The rule, finalized by the U.S. Occupational Safety and Health Administration on May 11, requires employers to have “a reasonable procedure” for employees to report work-related injuries and illnesses promptly and accurately. Phased-in data submissions begin in 2017. Frederica Wilson (Fla.), ranking Democrat on the House Subcommittee on Worker Protections, said the injury posting requirements “can help nudge employers to better safety outcomes.”
Rule advocates insisted it would create transparency, make data on injury rates more accurate and protect workers from reporting retaliation. Attorneys say the rule could boost OSHA scrutiny of an employer’s required or requested post-injury drug or alcohol testing if the process deters employees from reporting incidents. Violators will face higher penalties. But one attorney notes a gray area of enforcement, due to state-mandated drug testing.
Construction and other business-group opponents testified that OSHA’s final record-keeping rule will not reduce workplace injuries and will increase lawsuits. Executives said the disclosures typically do not provide context for the injuries and could skew the public view of a firm’s safety record. Lisa Sprick, who owns a small Oregon roofing firm, testified for the National Association of Homebuilders that the rule “merely diverts time, resources and best practices” from efforts to help responsible employers improve safety. David Sarvardi, testifying for the Coalition for Workplace Safety, said it will result in “shaming” employers who have had a workplace injury rather than “identifying [the] true causes of injuries and illnesses” and developing technologies to prevent them.

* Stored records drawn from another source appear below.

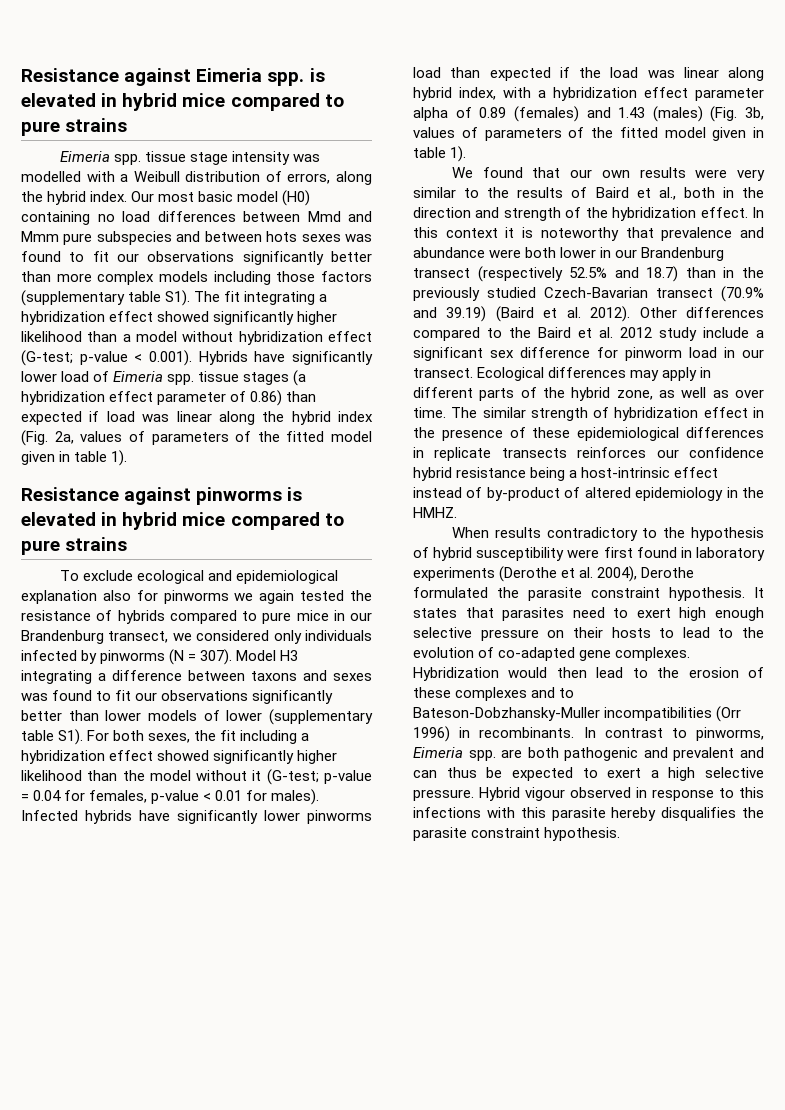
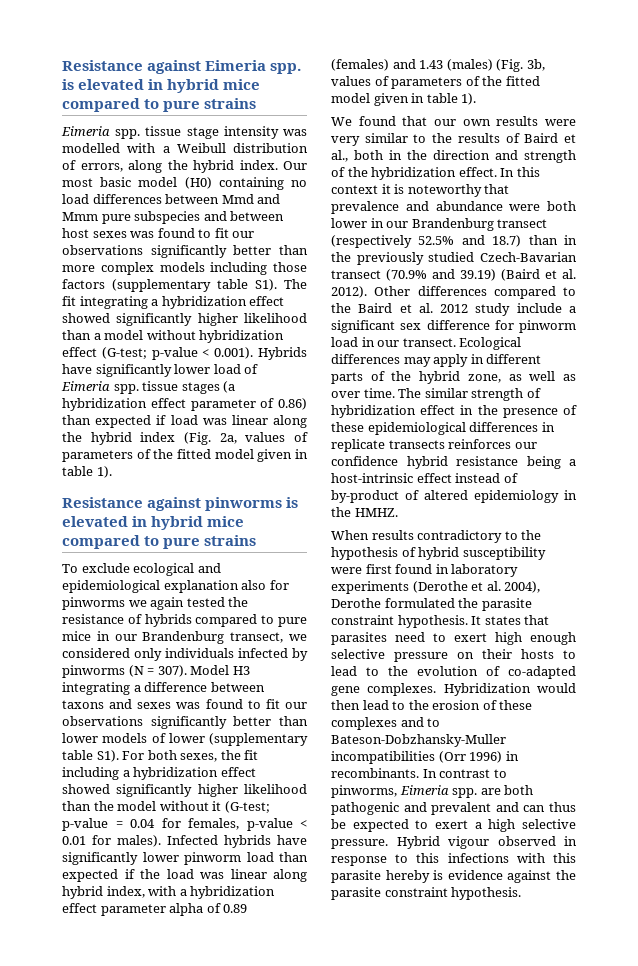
- Our most basic model (H0) containing no load differences between Mmd and Mmm pure subspecies and between hots sexes was found to fit our observations significantly better than more complex models including those factors (supplementary table S1). The fit integrating a hybridization effect showed significantly higher likelihood than a model without hybridization effect (G-test;
+ Our most basic model (H0) containing no load differences between Mmd and Mmm pure subspecies and between host sexes was found to fit our observations significantly better than more complex models including those factors (supplementary table S1). The fit integrating a hybridization effect showed significantly higher likelihood than a model without hybridization effect (G-test;
- Infected hybrids have significantly lower pinworms load than expected if the load was linear along hybrid index, with a hybridization effect parameter alpha of 0.89 (females) and 1.43 (males) (Fig. 3b, values of parameters of the fitted model given in table 1).
+ Infected hybrids have significantly lower pinworm load than expected if the load was linear along hybrid index, with a hybridization effect parameter alpha of 0.89 (females) and 1.43 (males) (Fig. 3b, values of parameters of the fitted model given in table 1).
- Hybrid vigour observed in response to this infections with this parasite hereby disqualifies the parasite constraint hypothesis.
+ Hybrid vigour observed in response to this infections with this parasite hereby is evidence against the parasite constraint hypothesis.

But Rosemary Sokas, an occupational physician, said the rule’s focus on injury-data accuracy will help researchers and employers design corrective strategies. She cited a 2009 GAO report that found frequent under-reporting out of fear of termination or loss of benefits. Sokas noted a comment from a construction worker who said peers feared job loss in reporting injuries, “not immediately, but in … two or three months; when it blows over, you’re fired.”
Subcommittee Chair Tim Wahlberg (R-Mich.) said the issue’s importance crossed party lines but noted the “difference of opinion on how to reach the goal.”